At first glance the whole concept of a movie that seeks to look at the rather complicated practices of the global financial markets that keep leading us in and out of crisis being written and directed by Terry Jones a member of Monty Python, seems somewhat insane. It is however anything but, as Jones has really mastered this subject in which he is obviously very passionate about and he manages to make this normally tedious topic both fascinating and entertaining.
Jones combines some lively interviews with academics, economists, bankers and a curious selection of interested amateurs like the actor John Cusack who is also a leading light at the Freedom of the Press Foundation, with puppets acting out the parts of some of the now departed financial geniuses and soothsayers such as John Kenneth Galbraith and Hyman Minsky. Jones related how the world economy always fluctuates between boom and bust and that despite the extreme costs of when we are in a severe financial depression like the 1929 Stock Market Crash or the Credit Crisis of 2008. Arising from this, the two main strands of thought that Jones focused on is that we never ever grasp the fact that if we do not learn the lessons then these crashes will , and do occur again.

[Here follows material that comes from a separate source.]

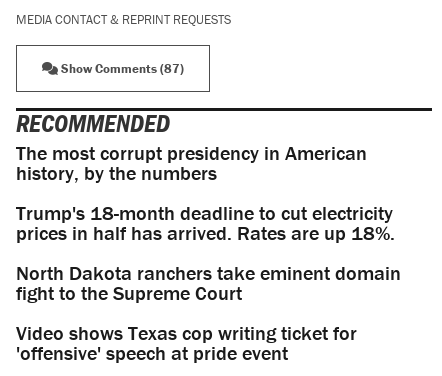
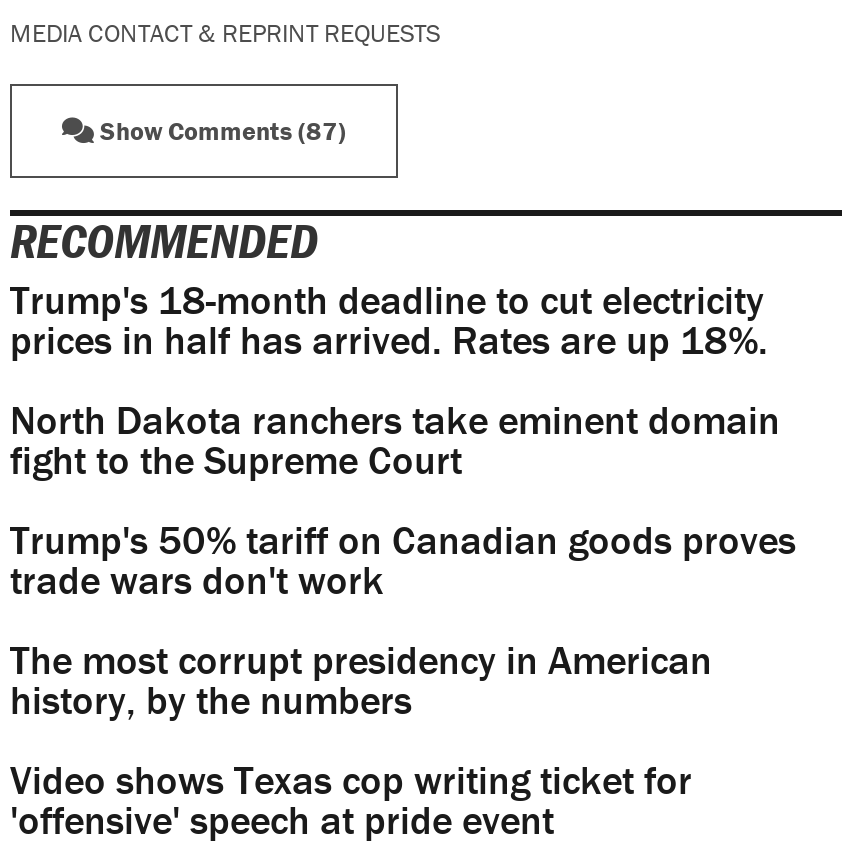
moved down: The most corrupt presidency in American | history, by the numbers

moved up: Trump's 18-month deadline to cut electricity | prices in half has arrived. Rates are up 18%. | North Dakota ranchers take eminent domain | fight to the Supreme Court

+ Trump's 50% tariff on Canadian goods proves
+ trade wars don't work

The second conclusion that Jones arrived at with the aid of his bunch of very articulate experts is that even now students are still universally taught that economic crashes just don’t happen. The one common trait that all of the bankers and politicians appear to have is denial, before and after their ill-thought out actions have brought the world onto its financial knees so to speak. Jones includes a clip of Alan Greenspan the Chairman of the Federal Reserve Bank giving testimony to Congress after the 2008 Crisis admitting that he had got it wrong and hadn’t seen it coming, which he then later denied so that the Markets could carry on doing business as usual.
Jones enlightens us that if we go on getting more dependent on an economy that feeds off itself by selling debts and (bad) loans and making money from people and corporations and even other banks in trouble, then it will continue to encourage a culture whose very creativity doesn’t actually contribute to the world beyond making a healthy profit for Wall Street speculators. However unlike other documentaries that tackle the instability of our economy, Jones seeks out some new ideas and fresh thinking from some of his talking heads and ensures that he leaves us feeling that there is hope, and that just maybe the next generation of economists and politicians may start to get it right.
Jones co-directed this entertaining and insightful movie with his son Bill Jones and also Ben Timlett from a script that he co-wrote Theo Kocken a Professor of Risk Management at Amsterdam University.